● **Exercise description**
Reproduction without pictures: print every entry precisely as written.

[Structured diff data]
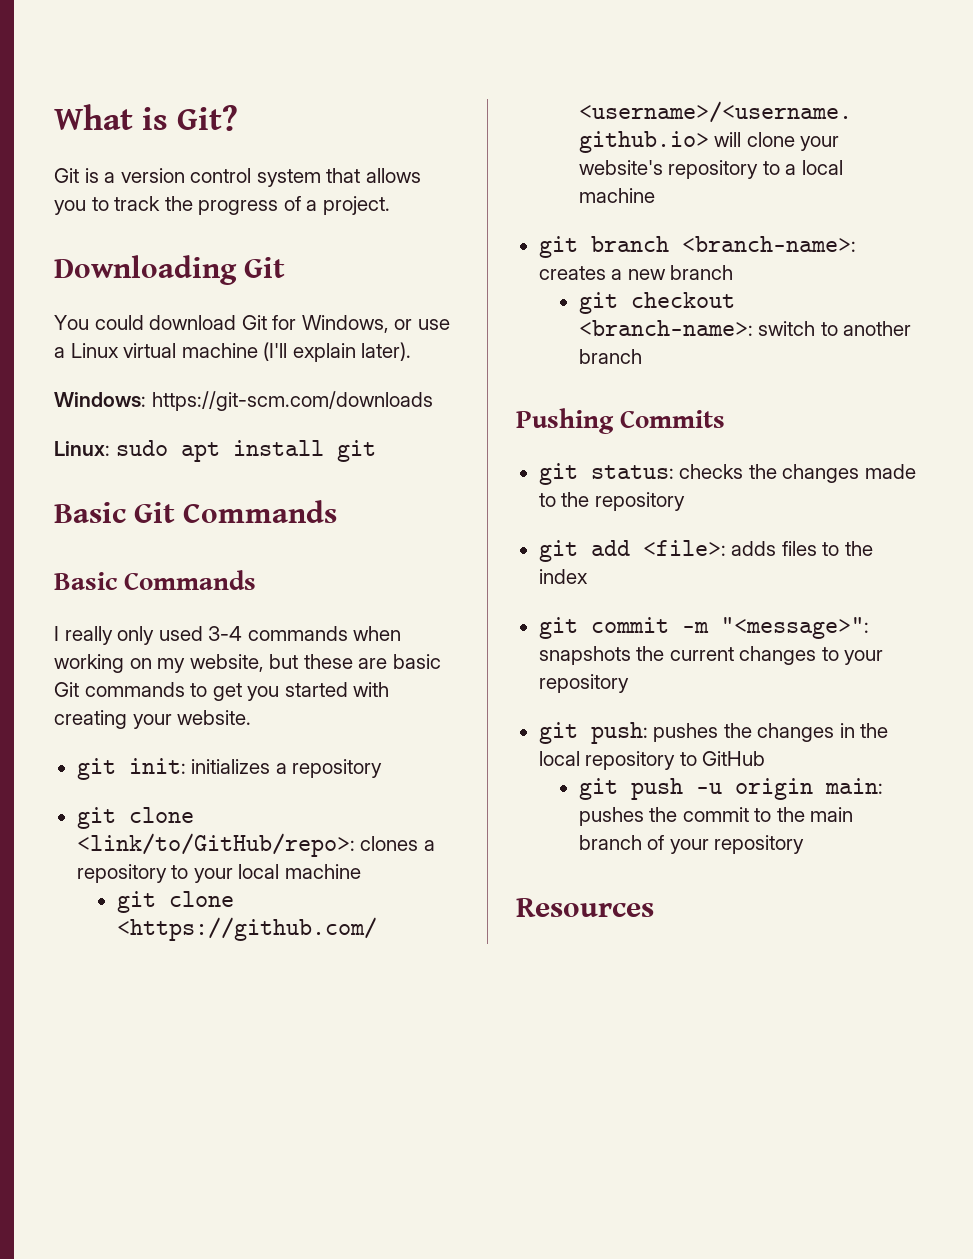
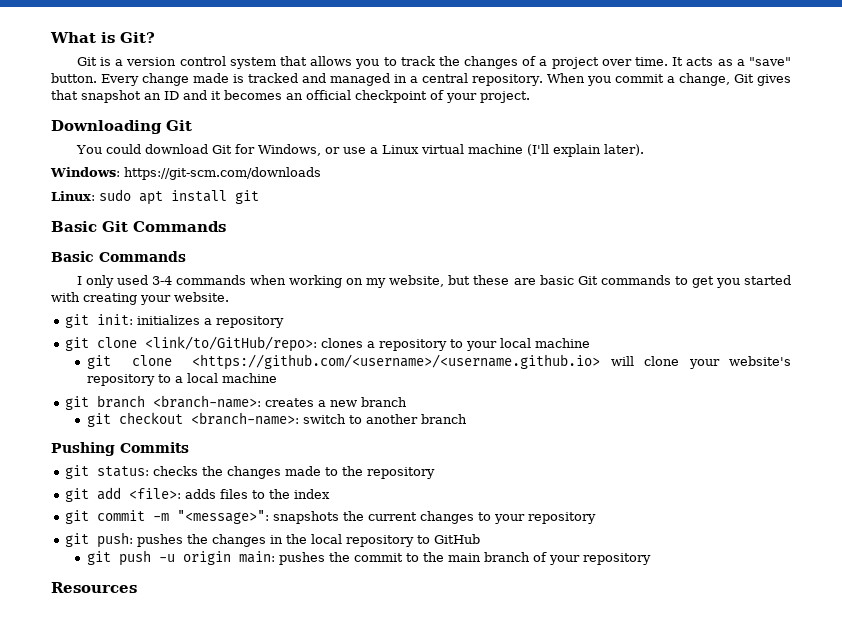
[198,200,279,215] progress -> [464,56,519,69] changes
(318, 205) none -> [551,57,791,69] [51,73,791,86] [51,90,477,103] project over time. It acts as a "save" button. Every change made is tracked and managed in a central repository. When you commit a change, Git gives that snapshot an ID and it becomes an official checkpoint of your
[64,626,113,645] really -> (82, 280) none

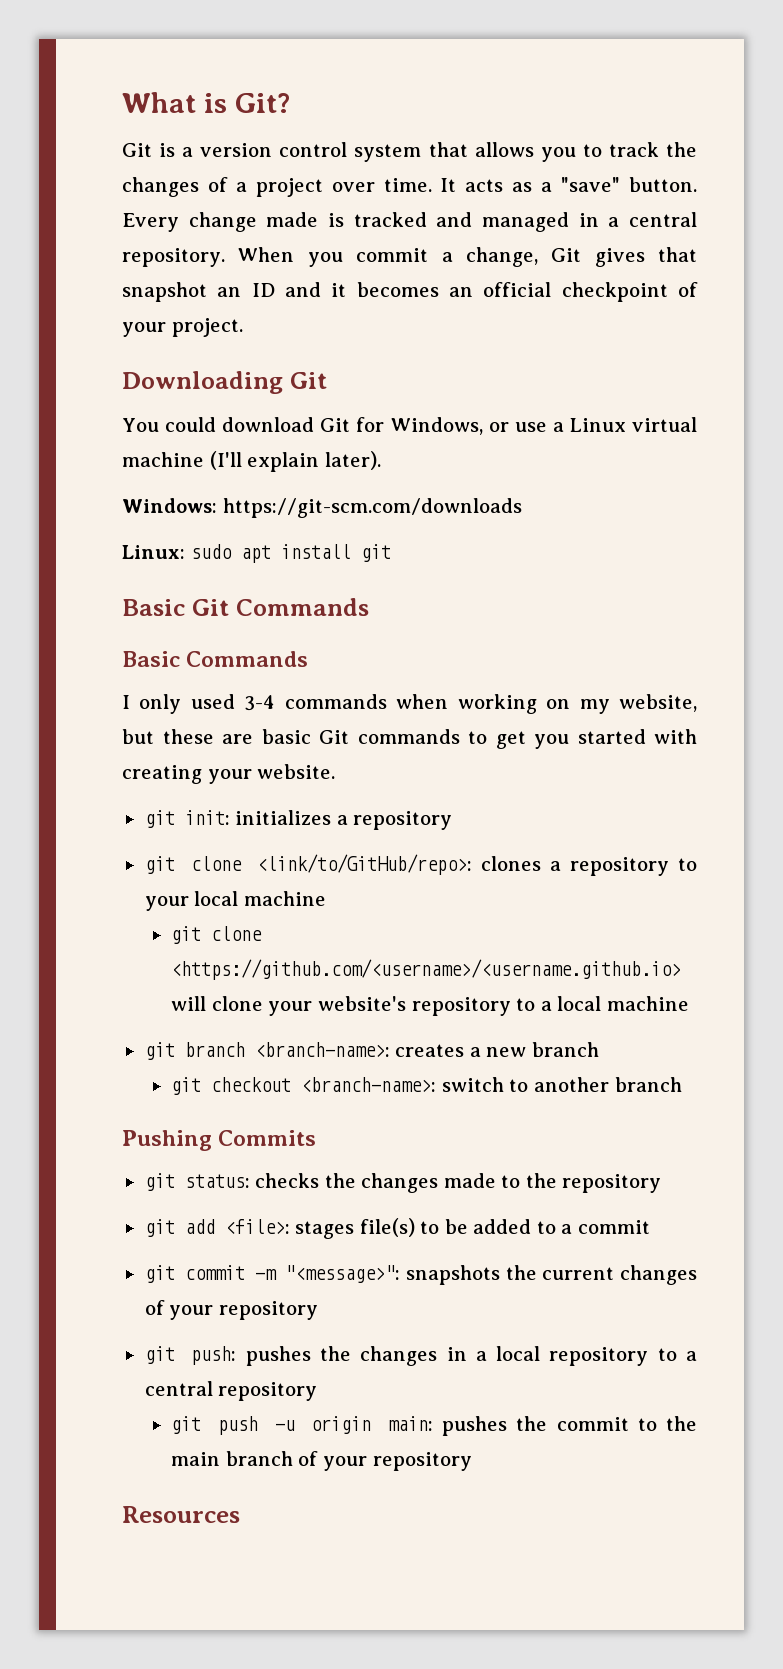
[185,489,331,499] adds files to the index -> [295,1218,650,1239] stages file(s) to be added to a commit
[478,512,492,521] to -> [144,1300,165,1315] of
[286,534,308,544] the -> [475,1351,487,1361] a
[434,534,481,544] GitHub -> [685,1351,697,1361] [144,1381,318,1401] a central repository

● **Answer space**
[198,200,279,215] progress -> [464,56,519,69] changes
(318, 205) none -> [551,57,791,69] [51,73,791,86] [51,90,477,103] project over time. It acts as a "save" button. Every change made is tracked and managed in a central repository. When you commit a change, Git gives that snapshot an ID and it becomes an official checkpoint of your
[64,626,113,645] really -> (82, 280) none

[185,489,331,499] adds files to the index -> [295,1218,650,1239] stages file(s) to be added to a commit
[478,512,492,521] to -> [144,1300,165,1315] of
[286,534,308,544] the -> [475,1351,487,1361] a
[434,534,481,544] GitHub -> [685,1351,697,1361] [144,1381,318,1401] a central repository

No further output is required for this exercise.